Puissants soutiens financiers

Pour le président du HCIM, c’est la goutte d’eau qui fait déborder le vase. Lors de la campagne pour la présidentielle de 2018, il décide de ne soutenir personne – ce qui est interprété à Bamako comme une prise de position hostile au président sortant. IBK réélu, Mahmoud Dicko maintient la pression, dans la rue et dans ses prêches.

Sans la machine du HCIM derrière lui, que deviendra l’imam de Badalabougou ? Ses partisans le décrivent comme un homme peu porté sur l’argent, mais il dispose de puissants soutiens financiers.

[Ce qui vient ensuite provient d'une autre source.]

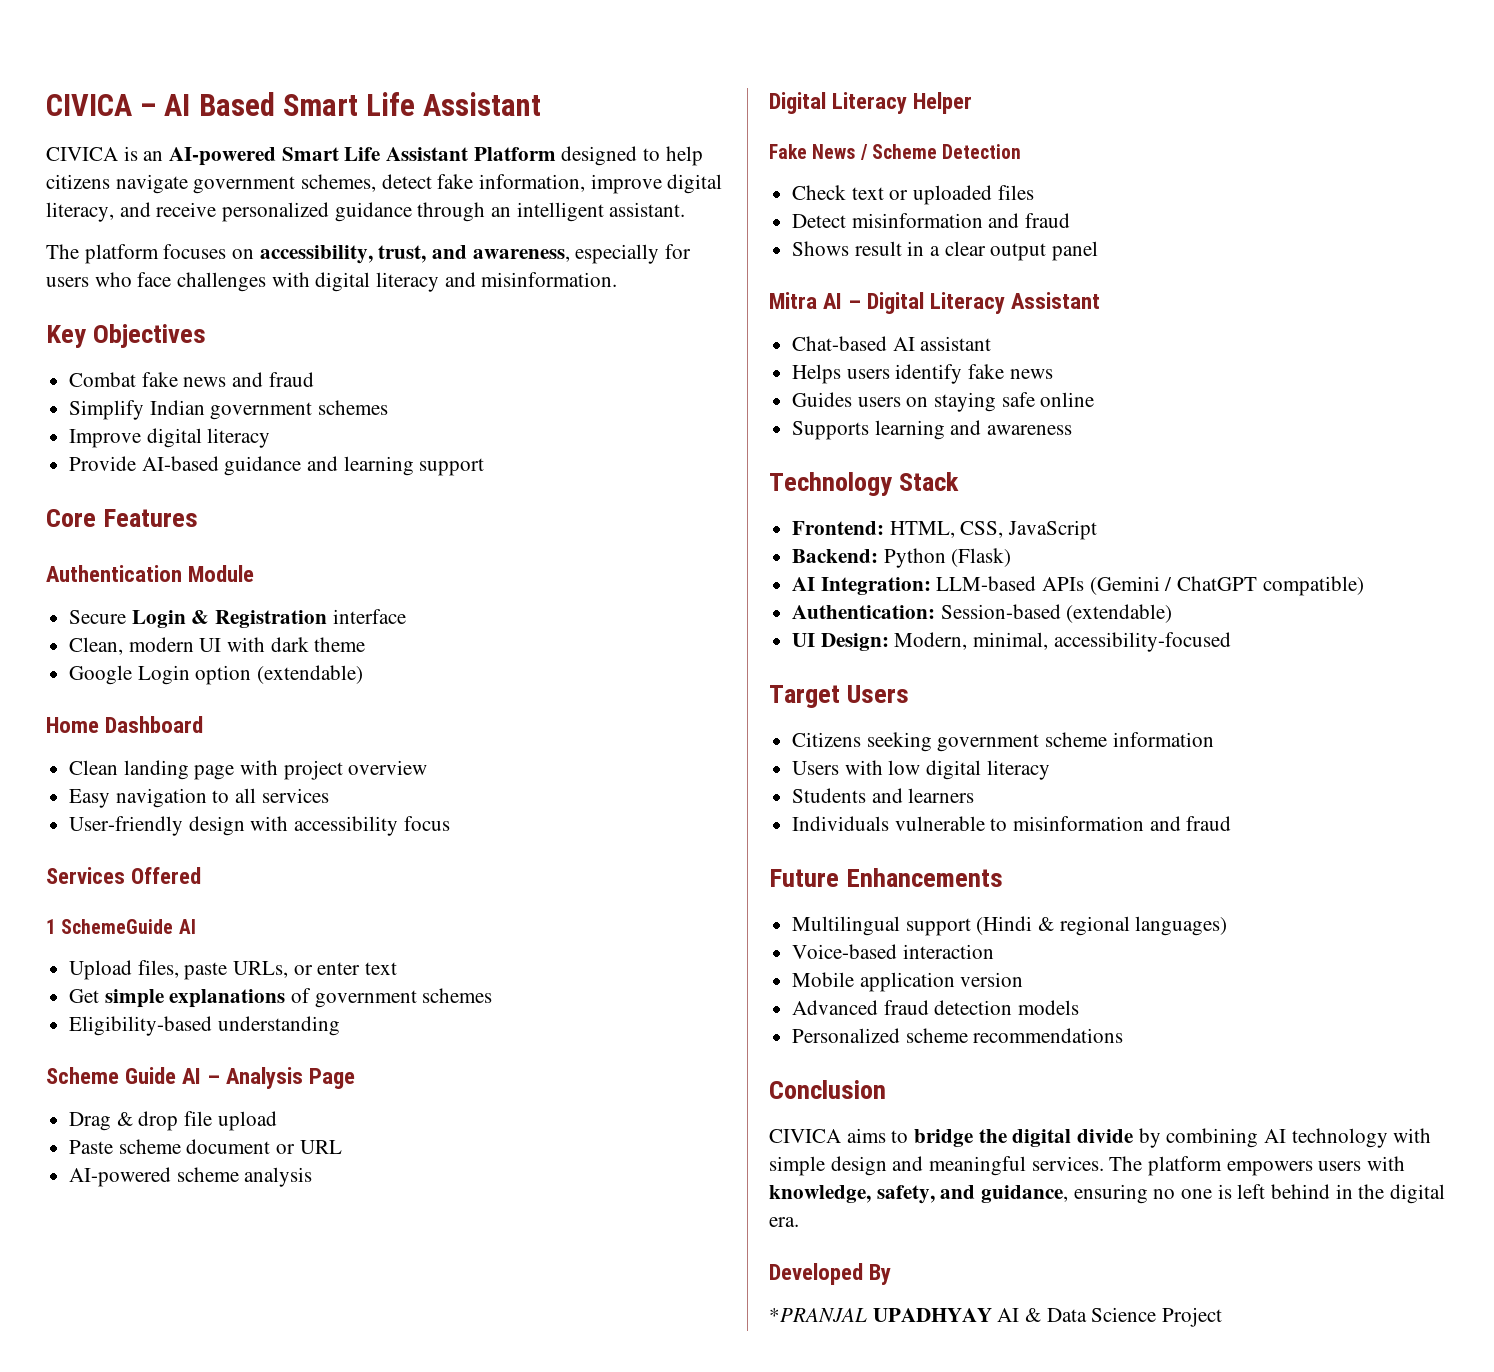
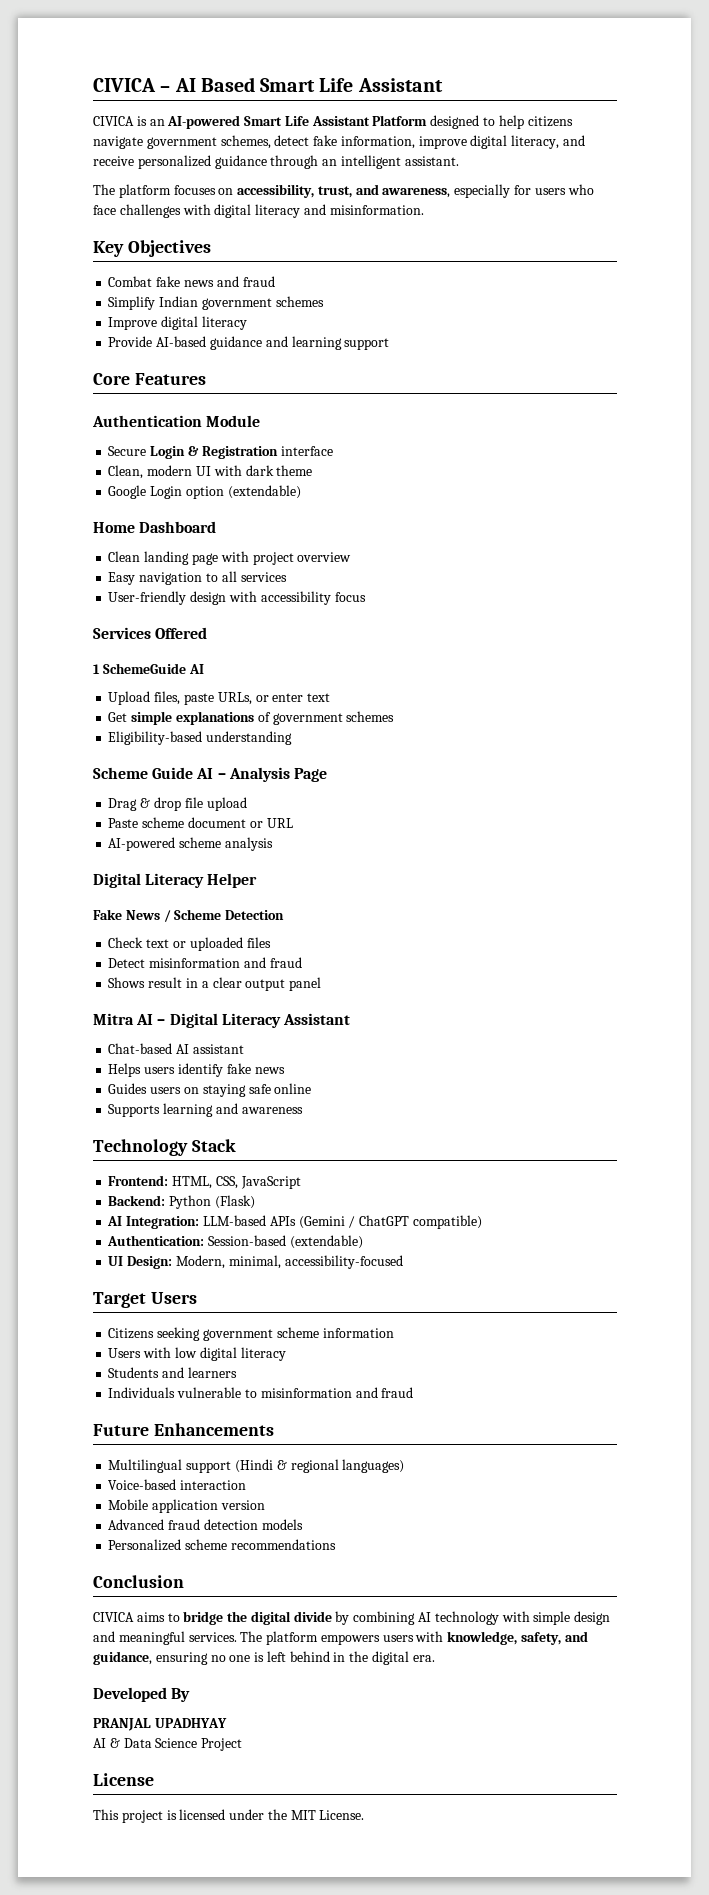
- *PRANJAL UPADHYAY AI & Data Science Project
+ PRANJAL UPADHYAY
+ AI & Data Science Project
+ License
+ This project is licensed under the MIT License.

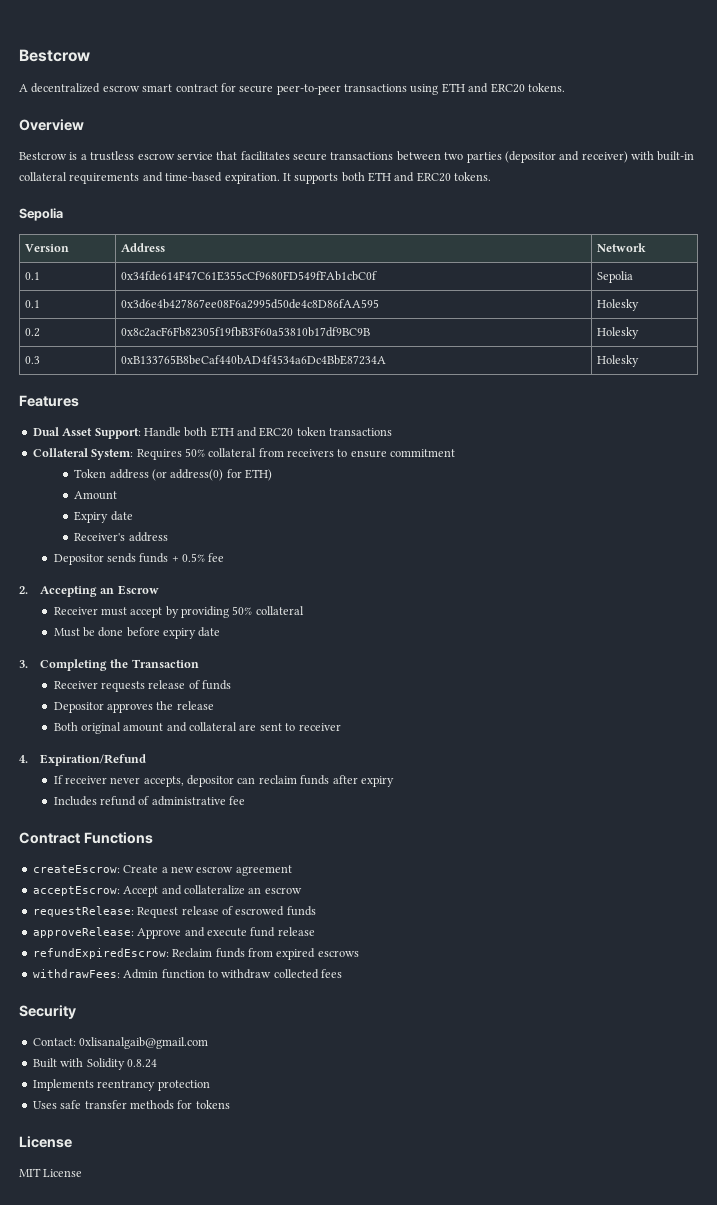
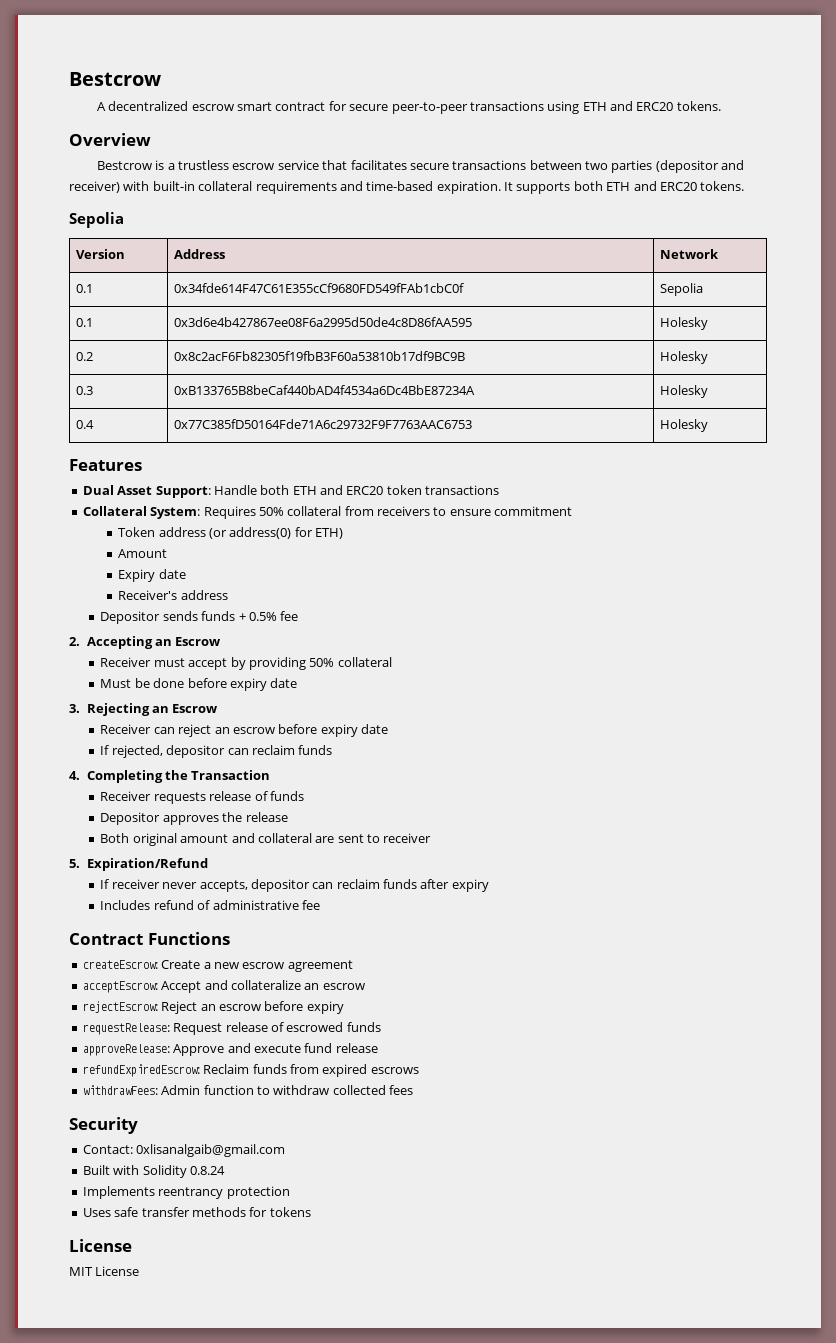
+ 0.4 | 0x77C385fD50164Fde71A6c29732F9F7763AAC6753 | Holesky
- 3. Completing the Transaction
+ 3. Rejecting an Escrow
+ Receiver can reject an escrow before expiry date
+ If rejected, depositor can reclaim funds
+ 4. Completing the Transaction
- 4. Expiration/Refund
+ 5. Expiration/Refund
+ rejectEscrow: Reject an escrow before expiry

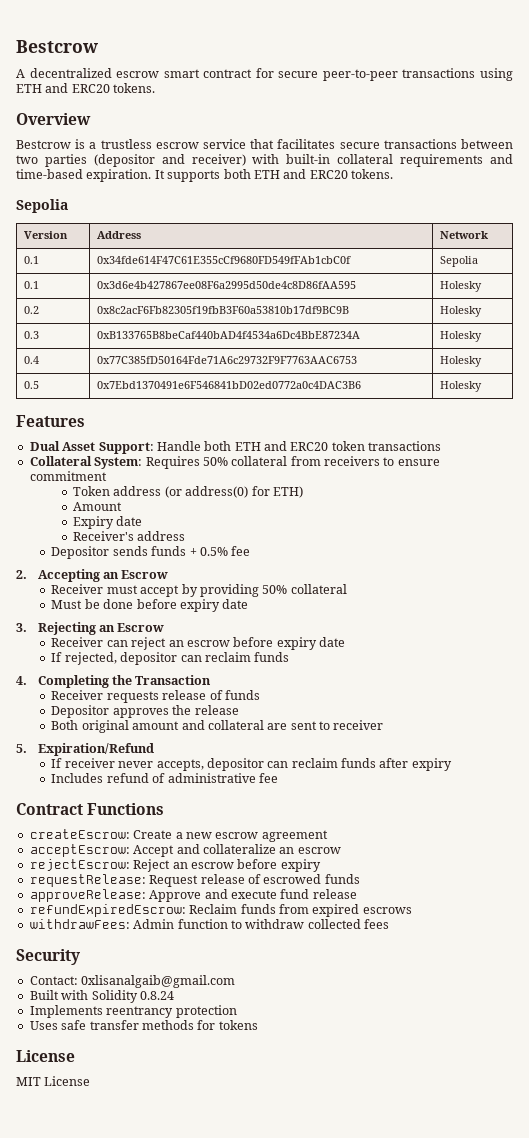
+ 0.5 | 0x7Ebd1370491e6F546841bD02ed0772a0c4DAC3B6 | Holesky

Ceux de ses réseaux dans le Golfe, mais aussi ceux des grands commerçants wahhabites du pays.

Il a également l’appui du fortuné chérif de Nioro, remonté contre IBK. « S’il nous en veut, c’est parce que nous avons réglementé sa zone franche à Nioro en mettant fin aux nombreuses exonérations douanières et fiscales dont il bénéficiait », affirme une source à Koulouba. De quoi renforcer l’inquiétude de ceux qui considèrent Dicko comme une menace, notamment parmi les Occidentaux, et qui préféreraient le voir promener ses troupeaux sur les rives du Niger plutôt que d’agiter les foules à Bamako.